## DESCRIPTION OF THE TASK
Across the entries that follow, tally every line holding the word "model" and reply with the count alone.

::::

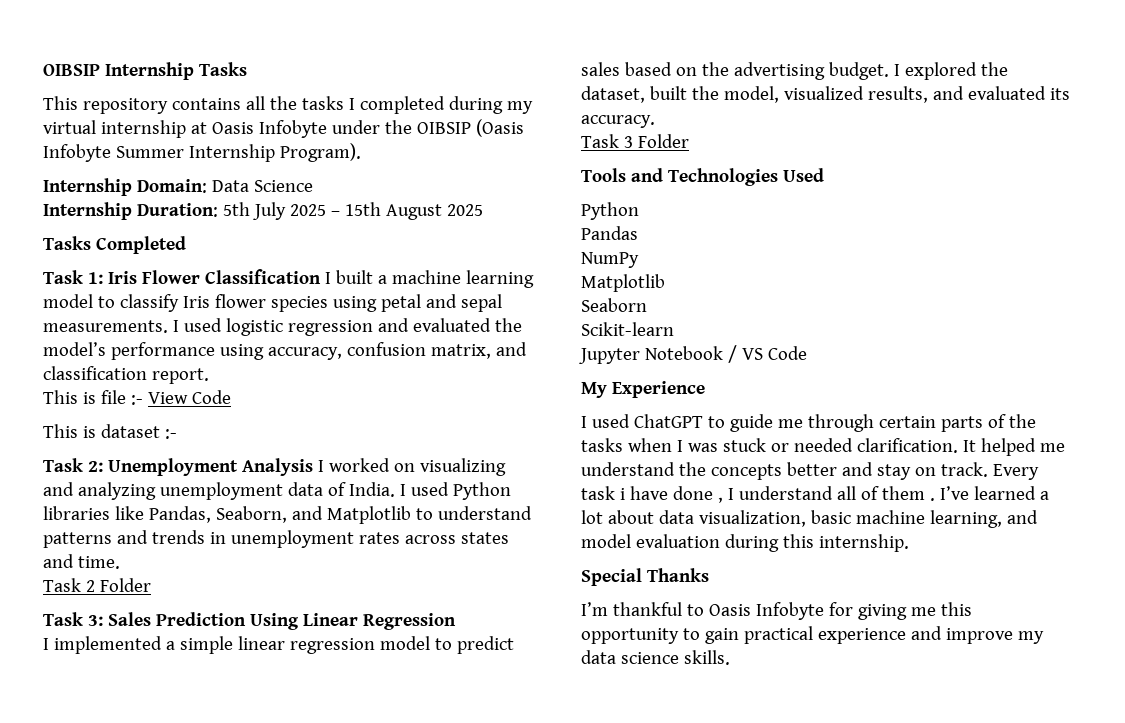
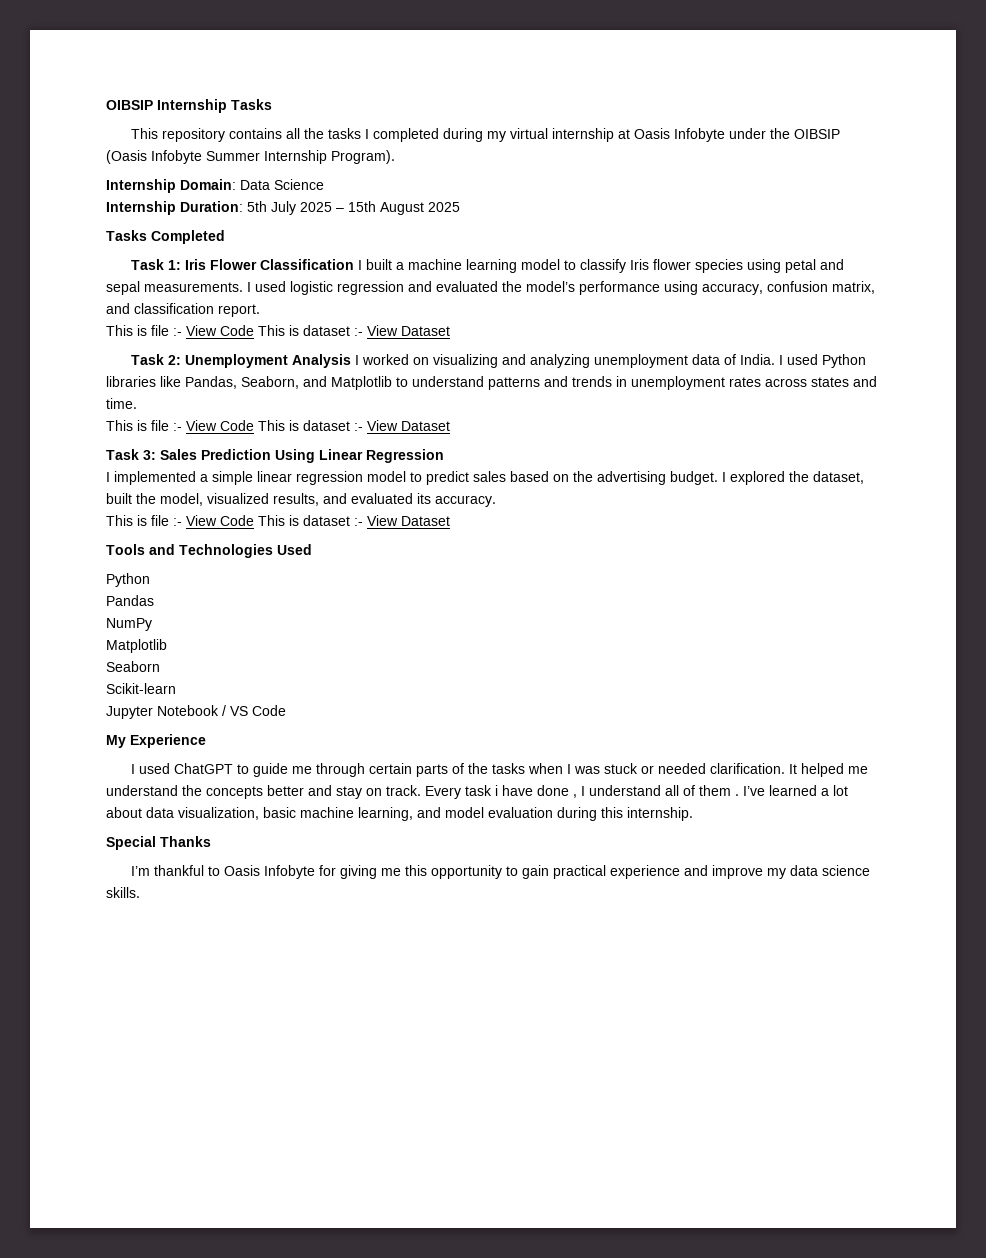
  I used logistic regression and evaluated the model’s performance using accuracy, confusion matrix, and classification report.
- This is file :- View Code
- This is dataset :-
+ This is file :- View Code This is dataset :- View Dataset
  I used Python libraries like Pandas, Seaborn, and Matplotlib to understand patterns and trends in unemployment rates across states and time.
- Task 2 Folder
+ This is file :- View Code This is dataset :- View Dataset
  I explored the dataset, built the model, visualized results, and evaluated its accuracy.
- Task 3 Folder
+ This is file :- View Code This is dataset :- View Dataset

::::

## RESULT OF THIS EXERCISE
2